De quando a vida em Itacambira se resumia entre Janeiros e marmeladas
O fogão a lenha parecia nunca dormir. Fogareiros vibravam vida eterna naquela fornalha que sempre acontecia algo. A mesa enorme, acomodava bandejas com xícaras muitas.
20-12-2022
18h11
Elisane Amaral*
Das primeiras lembranças dos meses de janeiro em Itacambira, o que logo me vem em mente são os frios invernais em pleno verão, os “maiês” desenhados nos chãos molhados pós-chuva, e um grande evento: a fabricação de marmeladas.
Abramos, pois, a cortina do tempo.
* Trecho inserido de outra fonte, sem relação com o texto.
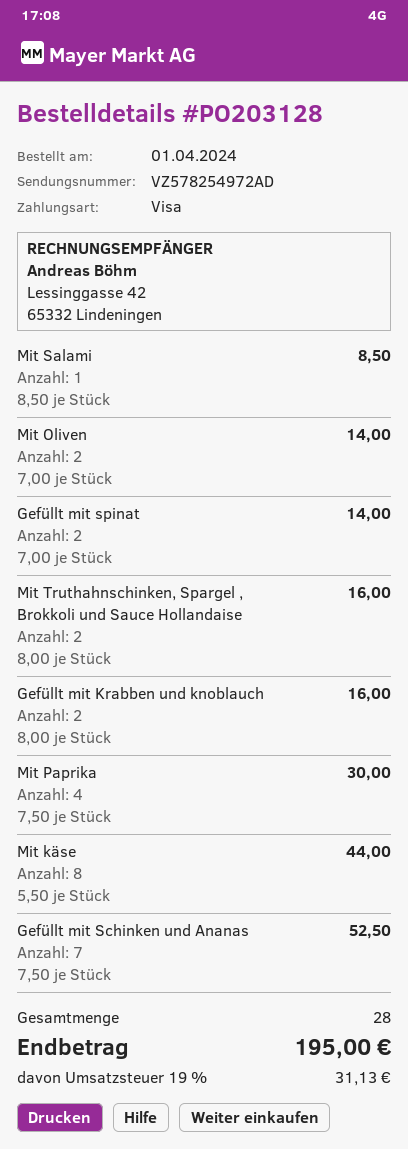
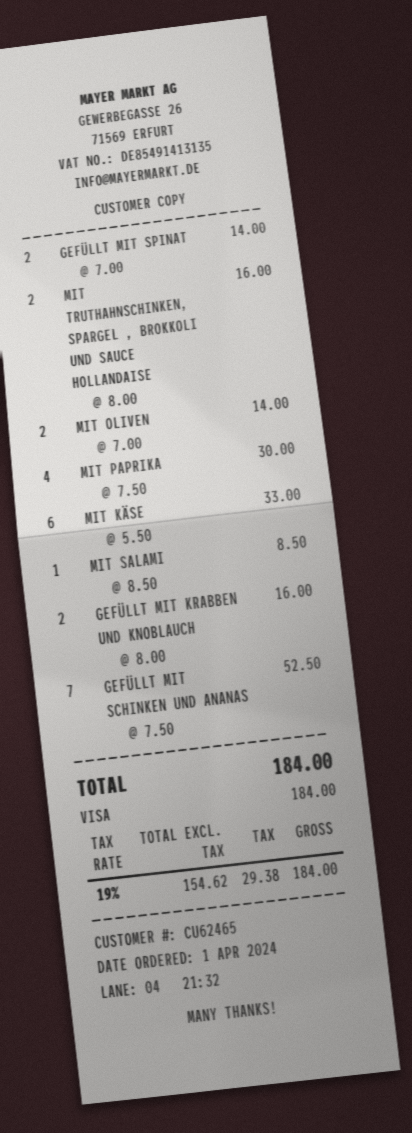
Mit käse: 8 x 5.50 = 44.00 -> 6 x 5.50 = 33.00
tax: 19% = 31.13 -> 19% = 29.38
total: 195.00 -> 184.00

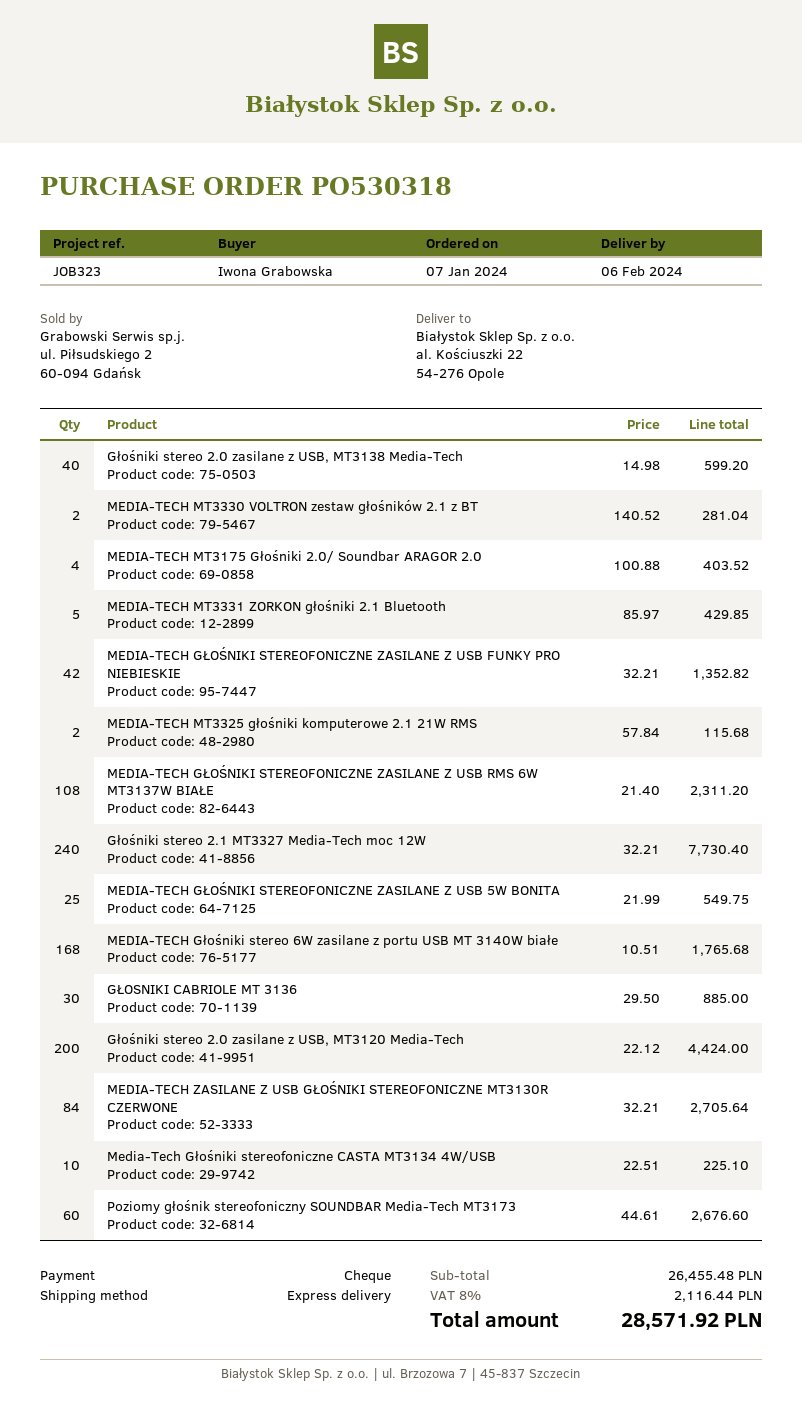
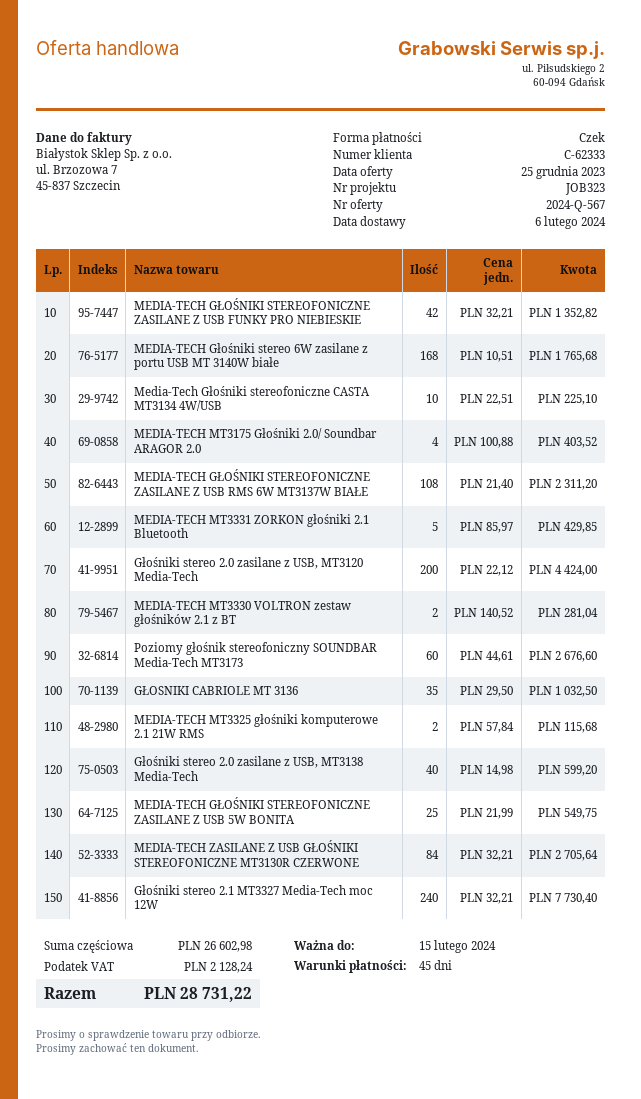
GŁOSNIKI CABRIOLE MT 3136: 30 x 29.50 = 885.00 -> 35 x 29.50 = 1032.50
subtotal: 26455.48 -> 26602.98
tax: 2116.44 -> 2128.24
total: 28571.92 -> 28731.22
Final dos anos 1970, início de 1980. Meu avô Tião de Júlio era comerciante, possuía um armarinho num cômodo de 3 grandes portas azuis ao lado de sua casa, com suas muitas janelas também azuis. A loja possuía uma porta de acesso à parte interna da casa, por onde se chegava ao quarto do casal. Chamavam aquilo de sobreloja. E era exatamente na sobreloja, que me lembro de Dindinha, minha madrinha Ziza, dona Izilda Bicalho adentrar, pra buscar algum presente pra nós, os netos, um agrado qualquer que fosse, quando íamos visitá-la. Só muito tempo depois me dei conta do quão mágico era aquilo.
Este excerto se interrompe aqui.